> [Work task] Repeat only what runs from the line with "total: 3367.49 -> 3114.27" through the last line of the data below, both included, keeping every word as it is and leaving out the pictures.

> [Supplied material]
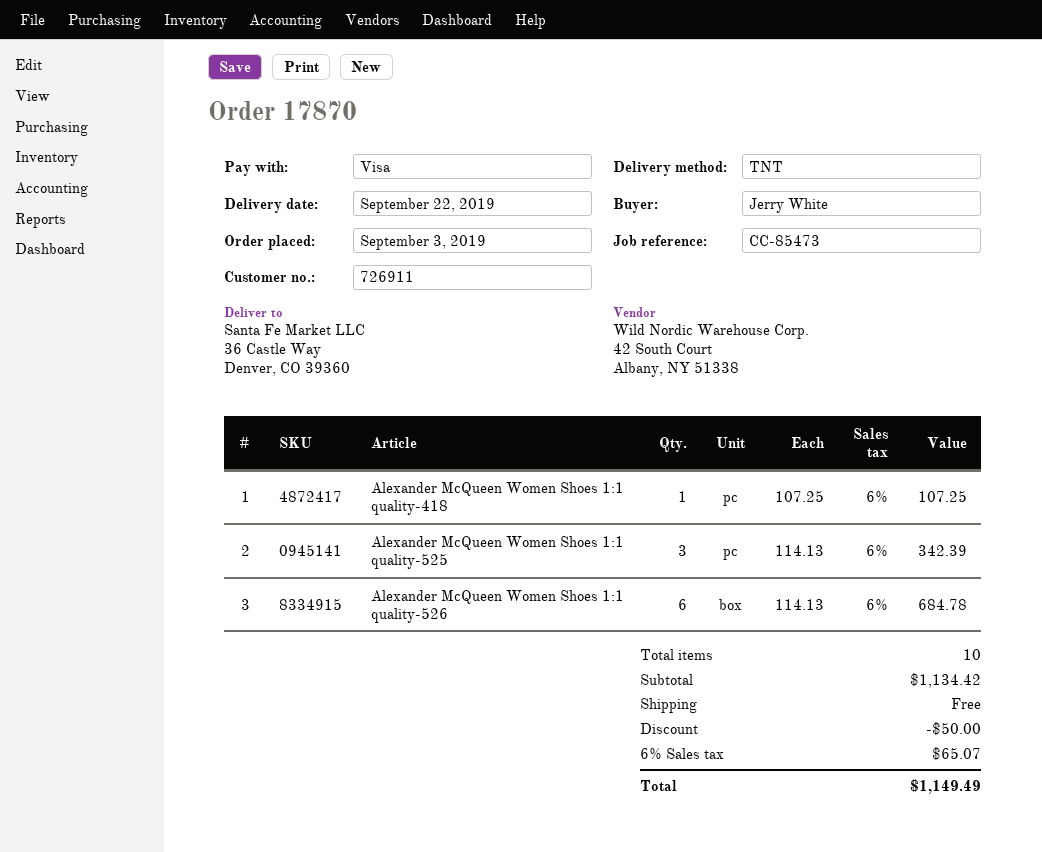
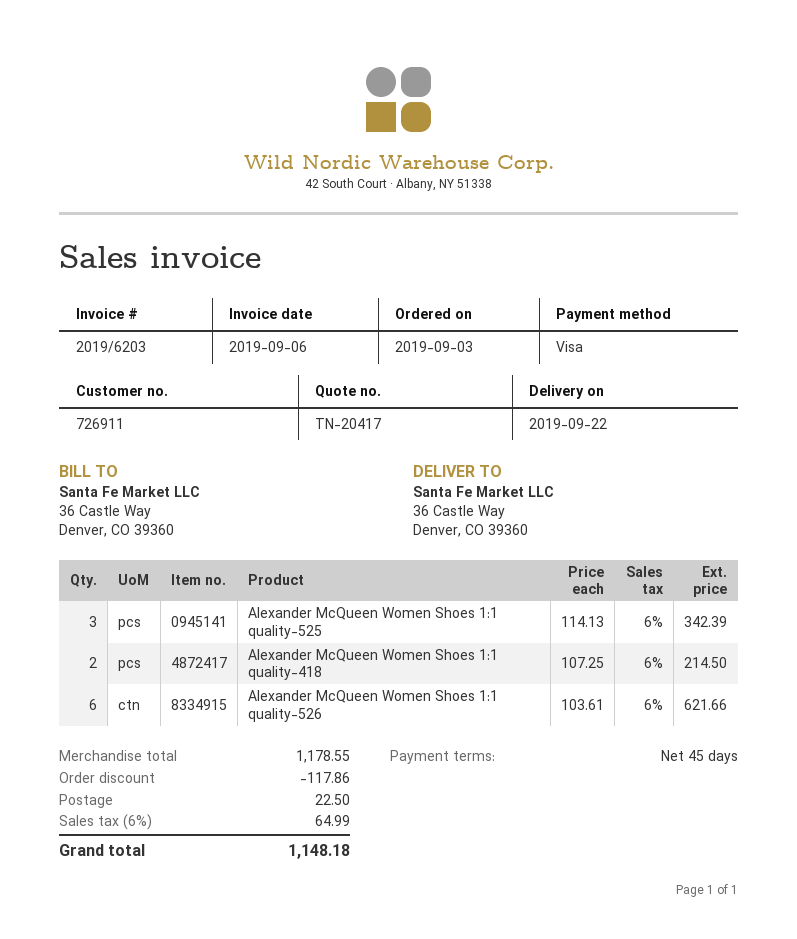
Alexander McQueen Women Shoes 1:1 quality-418: 1 x 107.25 = 107.25 -> 2 x 107.25 = 214.50
Alexander McQueen Women Shoes 1:1 quality-526: 6 x 114.13 = 684.78 -> 6 x 103.61 = 621.66
subtotal: 1134.42 -> 1178.55
discount: 50.00 -> 117.86
shipping: 0.00 -> 22.50
tax: 6% = 65.07 -> 6% = 64.99
total: 1149.49 -> 1148.18

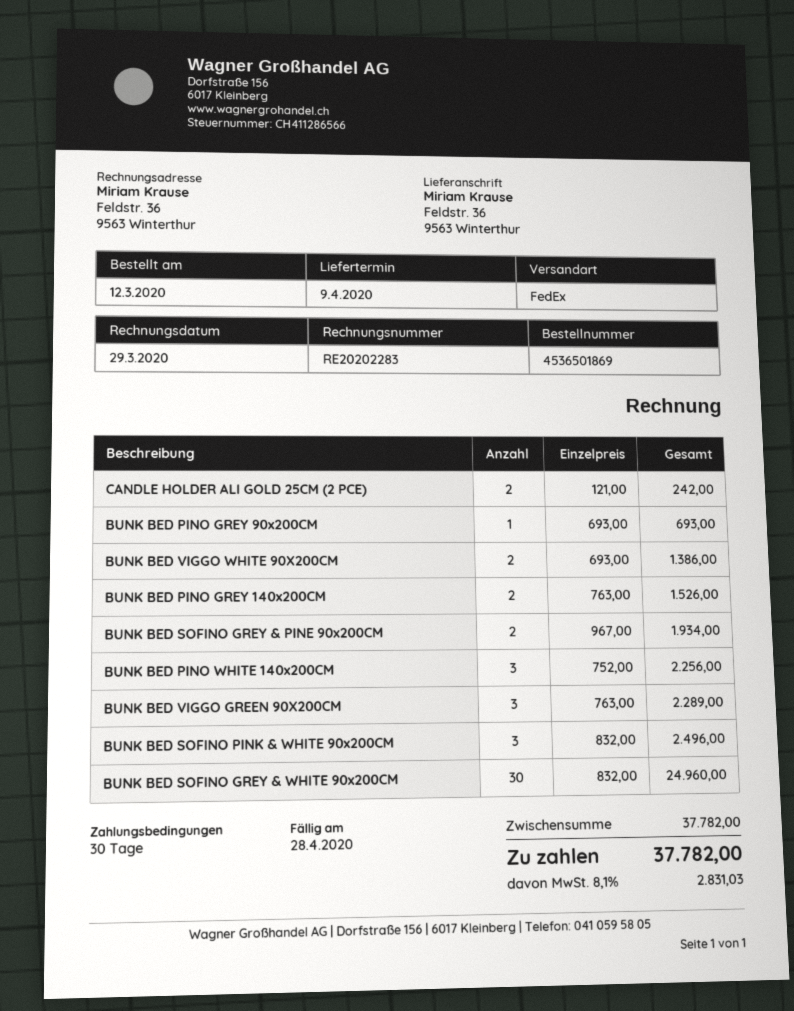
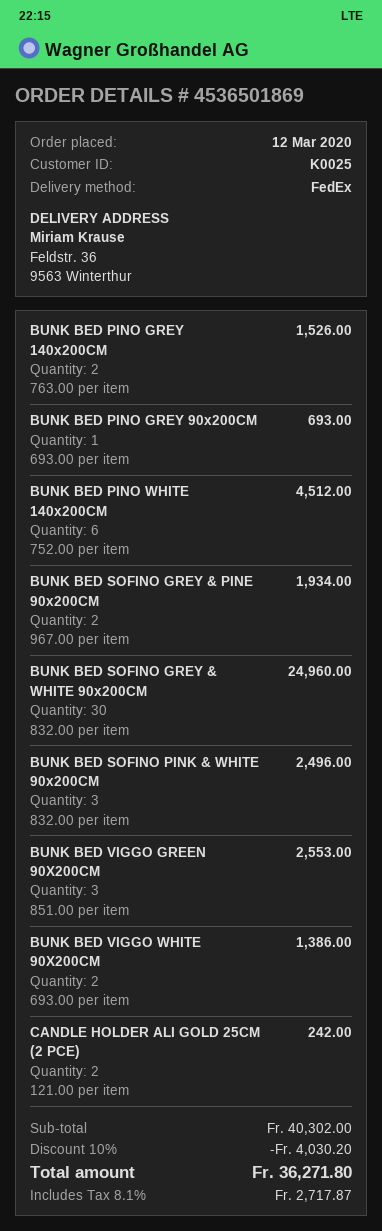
BUNK BED PINO WHITE 140x200CM: 3 x 752.00 = 2256.00 -> 6 x 752.00 = 4512.00
BUNK BED VIGGO GREEN 90X200CM: 3 x 763.00 = 2289.00 -> 3 x 851.00 = 2553.00
subtotal: 37782.00 -> 40302.00
discount: none -> 10% = 4030.20
tax: 8.1% = 2831.03 -> 8.1% = 2717.87
total: 37782.00 -> 36271.80

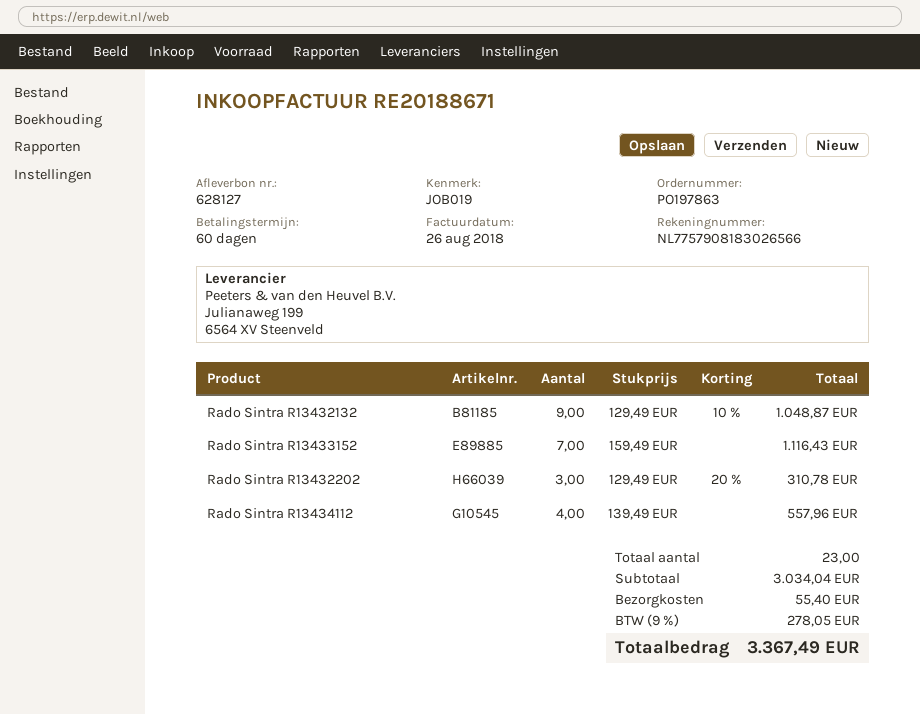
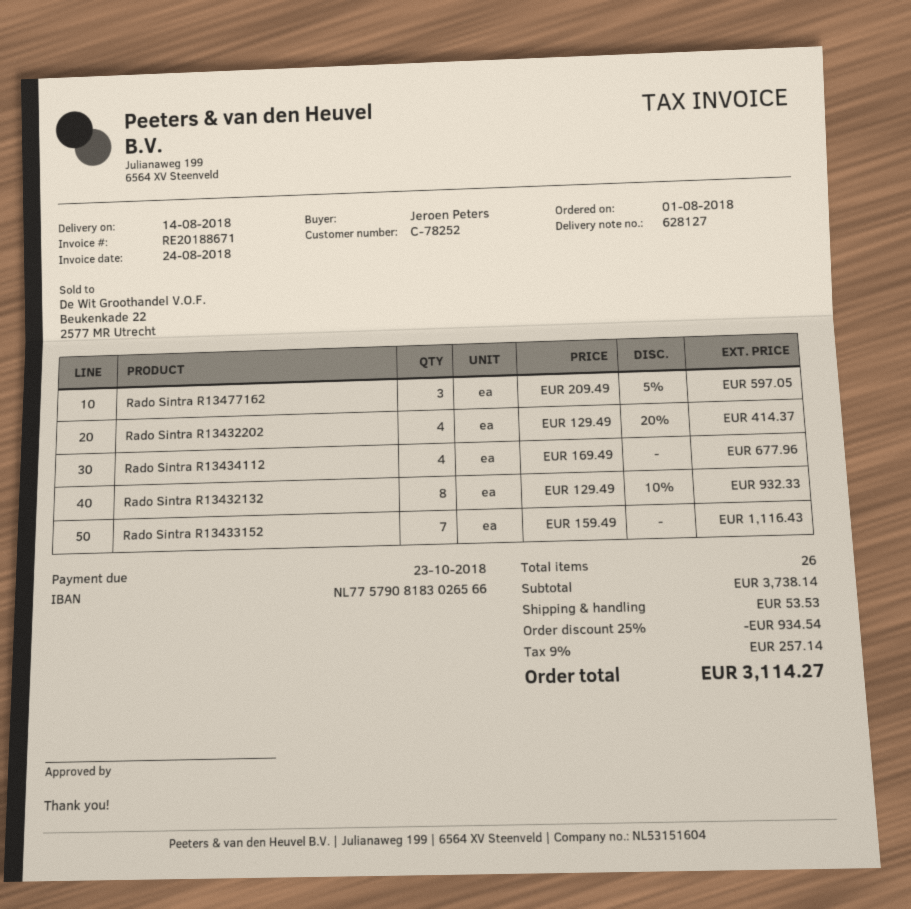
invoice date: 2018-08-26 -> 2018-08-24
Rado Sintra R13432132: 9 x 129.49 - 10% = 1048.87 -> 8 x 129.49 - 10% = 932.33
Rado Sintra R13432202: 3 x 129.49 - 20% = 310.78 -> 4 x 129.49 - 20% = 414.37
Rado Sintra R13434112: 4 x 139.49 = 557.96 -> 4 x 169.49 = 677.96
Rado Sintra R13477162: none -> 3 x 209.49 - 5% = 597.05
total quantity: 23 -> 26
subtotal: 3034.04 -> 3738.14
discount: none -> 25% = 934.54
shipping: 55.40 -> 53.53
tax: 9% = 278.05 -> 9% = 257.14
total: 3367.49 -> 3114.27

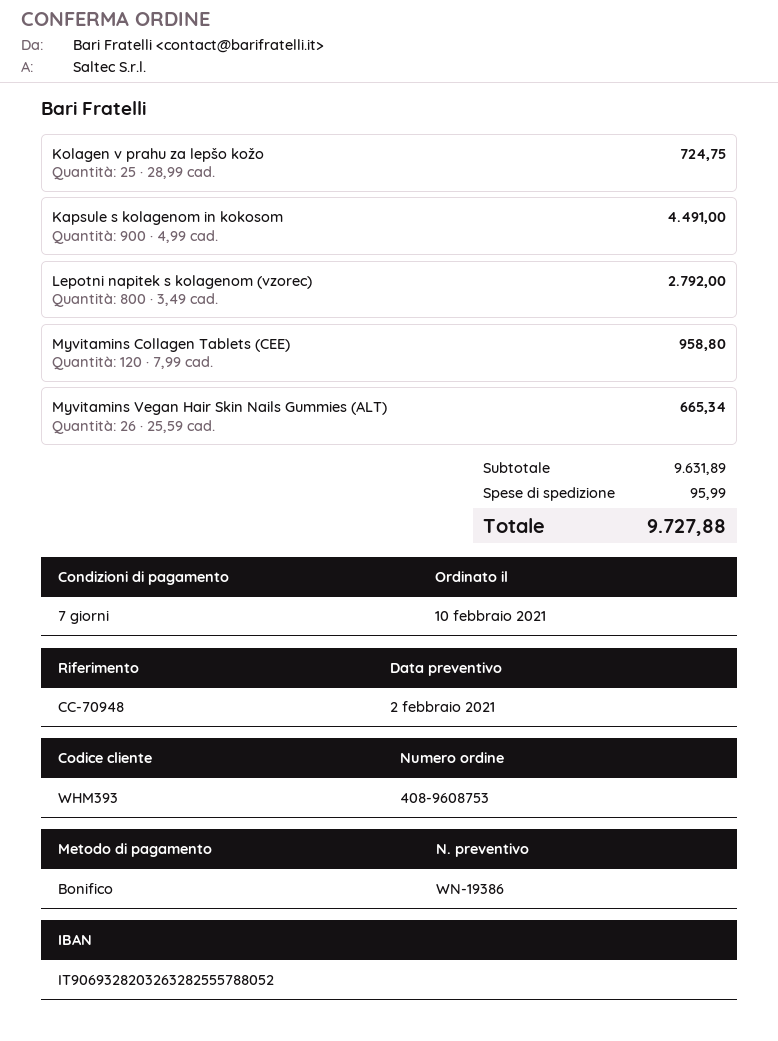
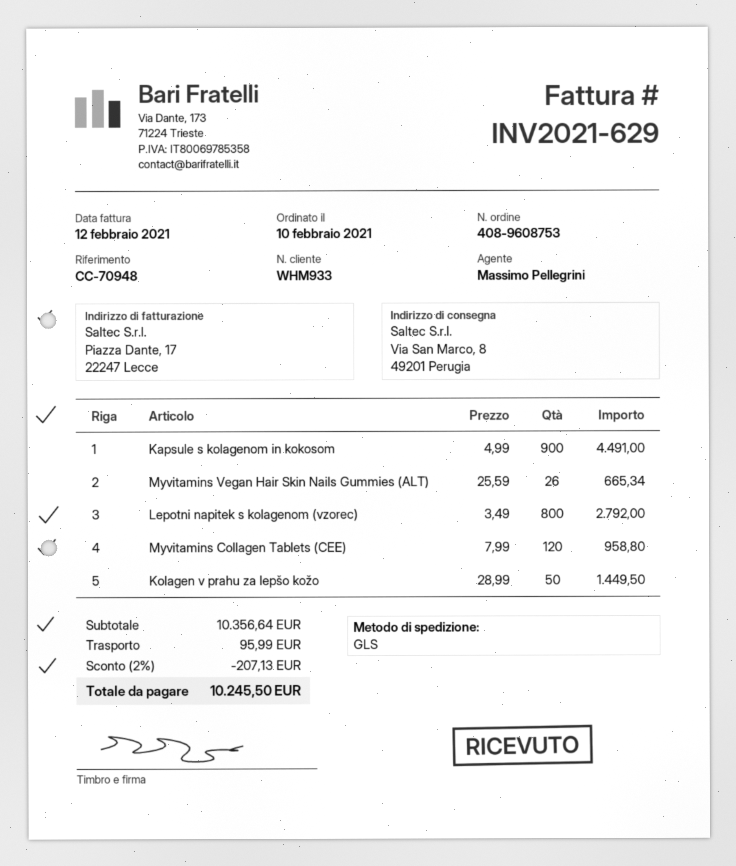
customer number: WHM393 -> WHM933
Kolagen v prahu za lepšo kožo: 25 x 28.99 = 724.75 -> 50 x 28.99 = 1449.50
subtotal: 9631.89 -> 10356.64
discount: none -> 2% = 207.13
total: 9727.88 -> 10245.50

> [Output]
total: 3367.49 -> 3114.27

customer number: WHM393 -> WHM933
Kolagen v prahu za lepšo kožo: 25 x 28.99 = 724.75 -> 50 x 28.99 = 1449.50
subtotal: 9631.89 -> 10356.64
discount: none -> 2% = 207.13
total: 9727.88 -> 10245.50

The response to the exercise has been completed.